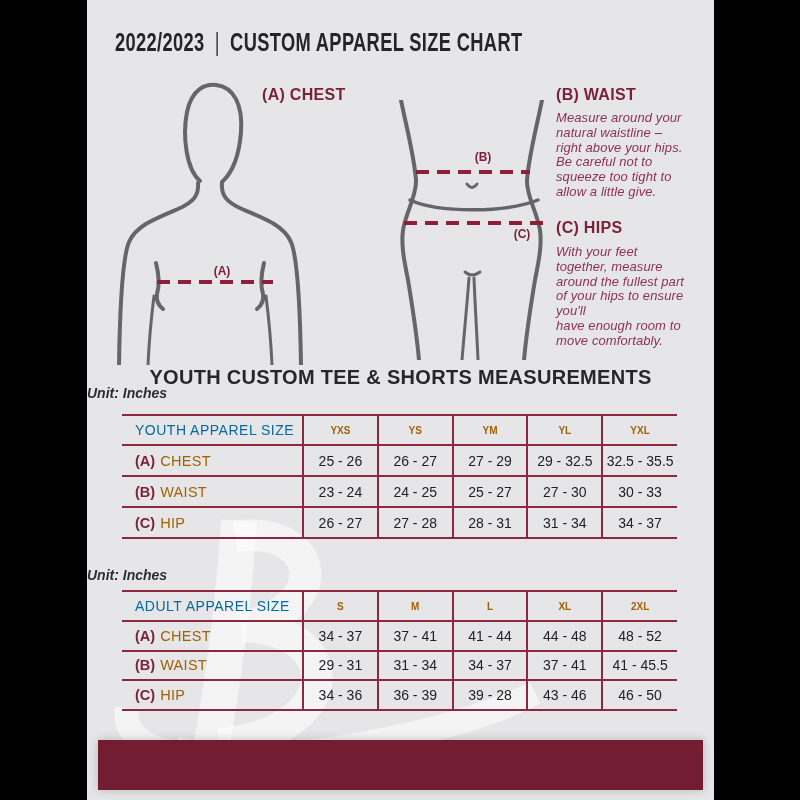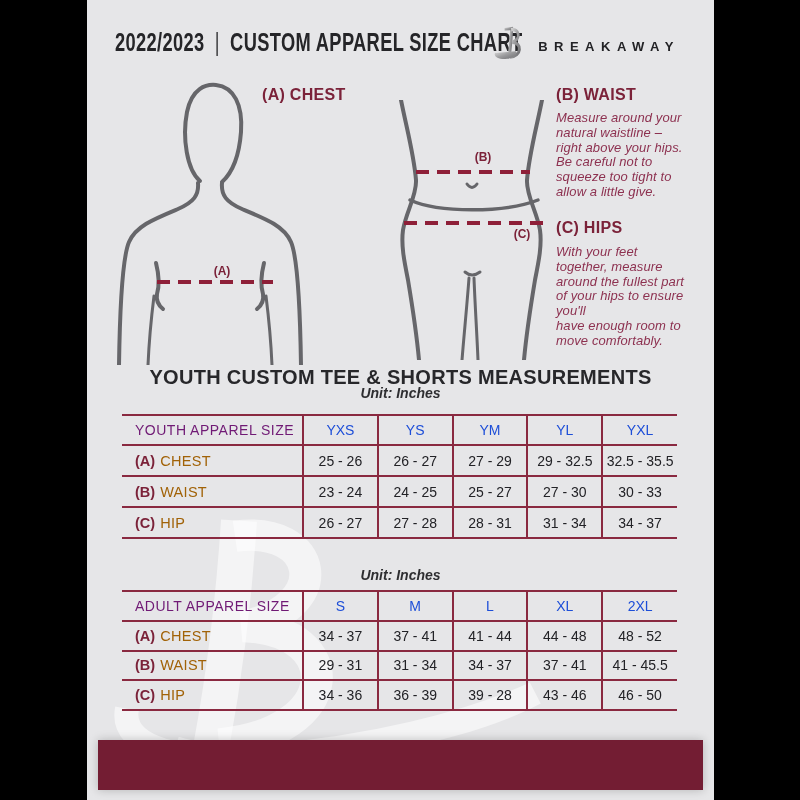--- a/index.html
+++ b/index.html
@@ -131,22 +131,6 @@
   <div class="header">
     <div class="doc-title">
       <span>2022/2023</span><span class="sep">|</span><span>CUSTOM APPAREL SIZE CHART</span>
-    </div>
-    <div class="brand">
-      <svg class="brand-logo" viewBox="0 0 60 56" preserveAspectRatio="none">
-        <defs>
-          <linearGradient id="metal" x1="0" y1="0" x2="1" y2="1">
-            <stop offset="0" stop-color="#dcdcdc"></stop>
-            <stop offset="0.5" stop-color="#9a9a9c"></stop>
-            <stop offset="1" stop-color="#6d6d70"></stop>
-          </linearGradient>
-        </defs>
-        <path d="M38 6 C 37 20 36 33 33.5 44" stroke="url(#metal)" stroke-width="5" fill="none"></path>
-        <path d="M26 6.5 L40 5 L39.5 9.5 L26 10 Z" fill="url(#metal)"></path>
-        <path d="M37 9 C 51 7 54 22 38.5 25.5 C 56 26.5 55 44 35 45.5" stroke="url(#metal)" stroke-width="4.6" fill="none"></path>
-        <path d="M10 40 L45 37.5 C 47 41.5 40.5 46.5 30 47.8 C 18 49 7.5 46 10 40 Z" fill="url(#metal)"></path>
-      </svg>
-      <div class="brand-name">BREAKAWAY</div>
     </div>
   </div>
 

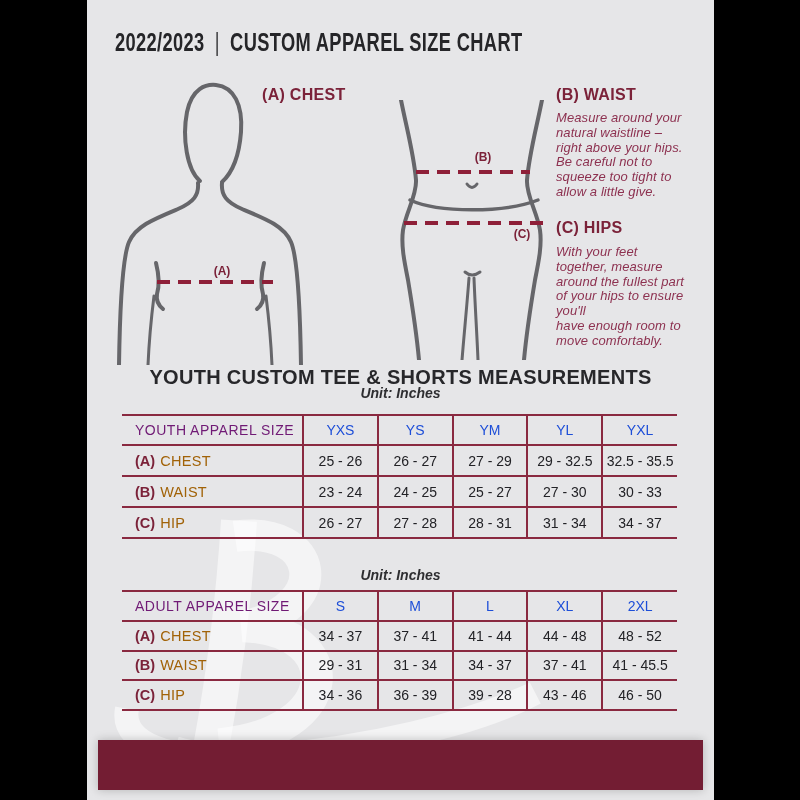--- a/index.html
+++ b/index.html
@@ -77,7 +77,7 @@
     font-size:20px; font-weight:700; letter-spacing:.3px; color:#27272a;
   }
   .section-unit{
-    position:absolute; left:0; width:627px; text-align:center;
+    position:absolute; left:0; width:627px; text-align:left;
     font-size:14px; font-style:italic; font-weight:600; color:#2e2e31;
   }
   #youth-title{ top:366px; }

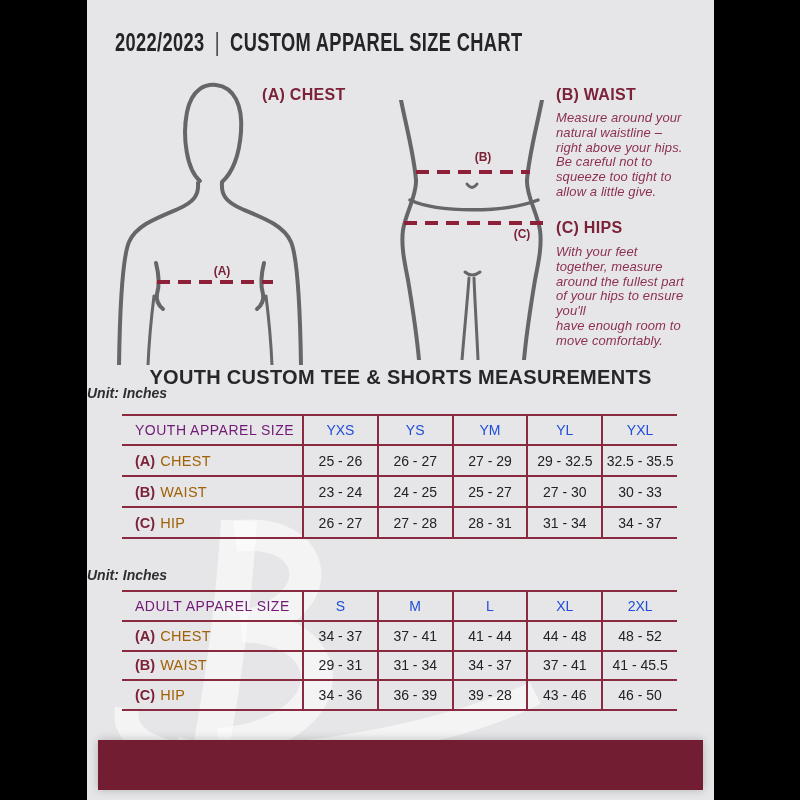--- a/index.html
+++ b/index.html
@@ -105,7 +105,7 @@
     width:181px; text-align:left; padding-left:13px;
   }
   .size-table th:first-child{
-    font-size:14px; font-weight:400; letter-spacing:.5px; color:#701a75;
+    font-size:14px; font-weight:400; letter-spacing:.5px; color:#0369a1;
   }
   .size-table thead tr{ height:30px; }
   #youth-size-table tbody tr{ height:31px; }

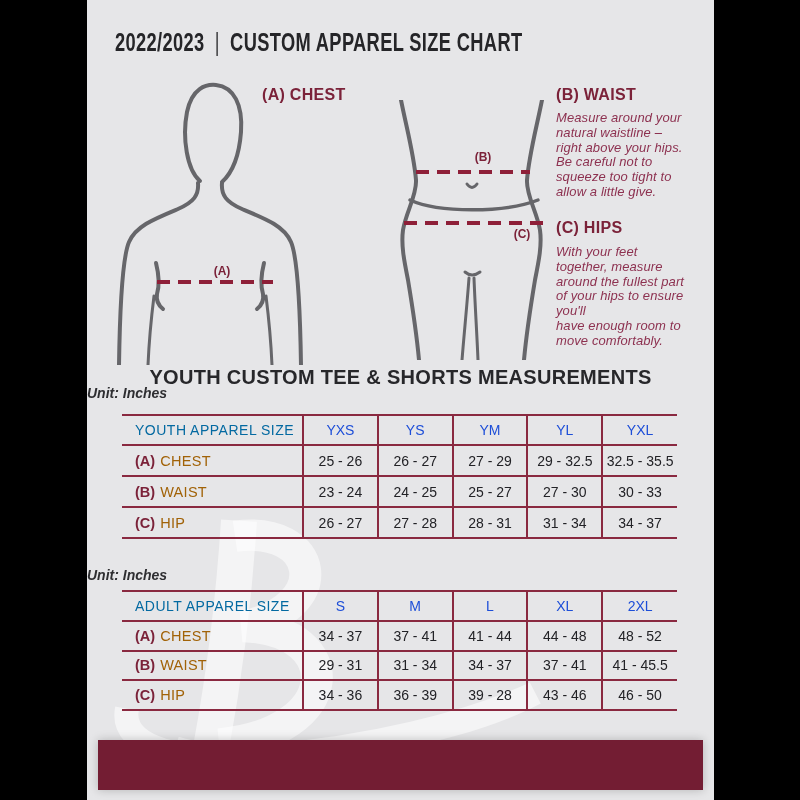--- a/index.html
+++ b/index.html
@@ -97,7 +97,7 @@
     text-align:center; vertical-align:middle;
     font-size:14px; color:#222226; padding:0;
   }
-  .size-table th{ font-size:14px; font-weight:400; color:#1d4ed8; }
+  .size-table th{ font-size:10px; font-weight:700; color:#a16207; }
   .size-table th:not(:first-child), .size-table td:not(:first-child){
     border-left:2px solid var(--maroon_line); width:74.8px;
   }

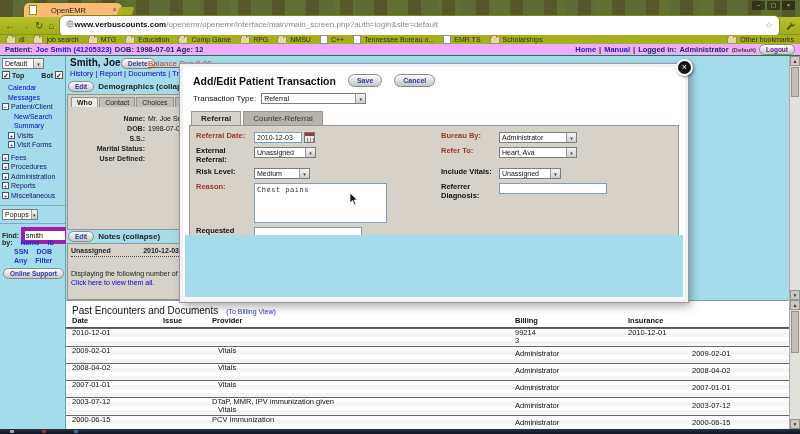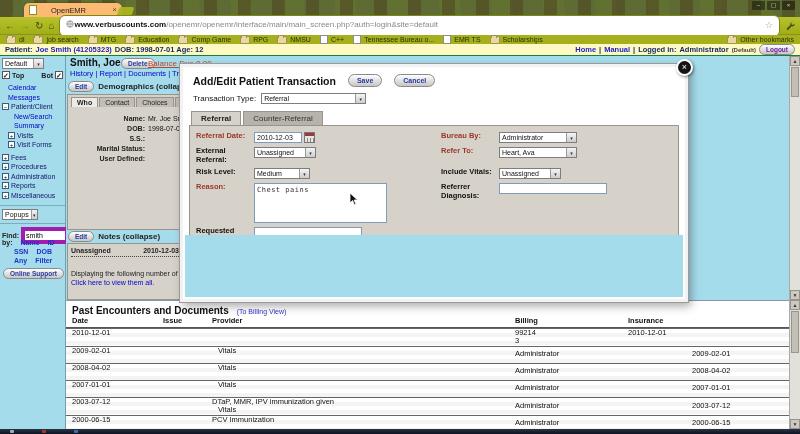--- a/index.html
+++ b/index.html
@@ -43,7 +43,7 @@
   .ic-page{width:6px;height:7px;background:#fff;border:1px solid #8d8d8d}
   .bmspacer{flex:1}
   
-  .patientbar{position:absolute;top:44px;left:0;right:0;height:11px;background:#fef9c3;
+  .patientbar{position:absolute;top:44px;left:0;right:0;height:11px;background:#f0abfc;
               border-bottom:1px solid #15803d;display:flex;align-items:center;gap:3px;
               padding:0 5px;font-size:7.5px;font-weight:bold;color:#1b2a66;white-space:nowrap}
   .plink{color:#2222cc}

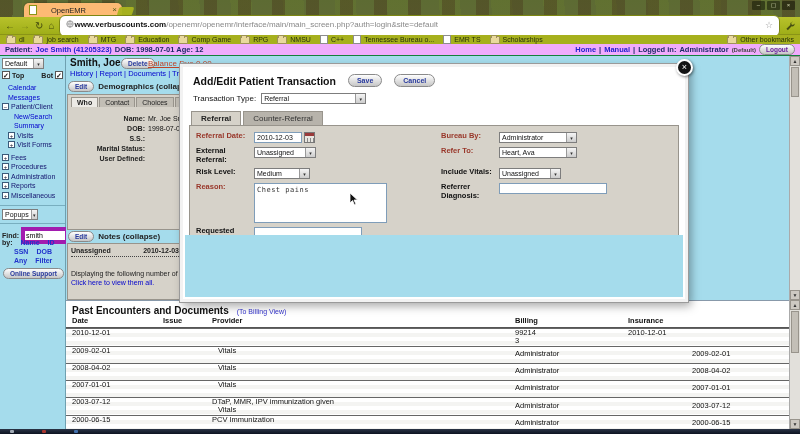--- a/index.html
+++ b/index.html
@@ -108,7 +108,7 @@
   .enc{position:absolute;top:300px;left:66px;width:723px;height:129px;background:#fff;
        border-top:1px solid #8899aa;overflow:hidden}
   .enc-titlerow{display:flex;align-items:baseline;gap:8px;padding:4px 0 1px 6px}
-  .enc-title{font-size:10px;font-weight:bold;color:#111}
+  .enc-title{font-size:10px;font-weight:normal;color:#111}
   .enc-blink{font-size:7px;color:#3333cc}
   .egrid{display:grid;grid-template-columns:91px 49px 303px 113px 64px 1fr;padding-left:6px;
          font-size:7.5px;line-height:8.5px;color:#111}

> **Exercise instructions**: Give the number of lines in the material above that contain "offset", with no other words.

> **Task result**: 3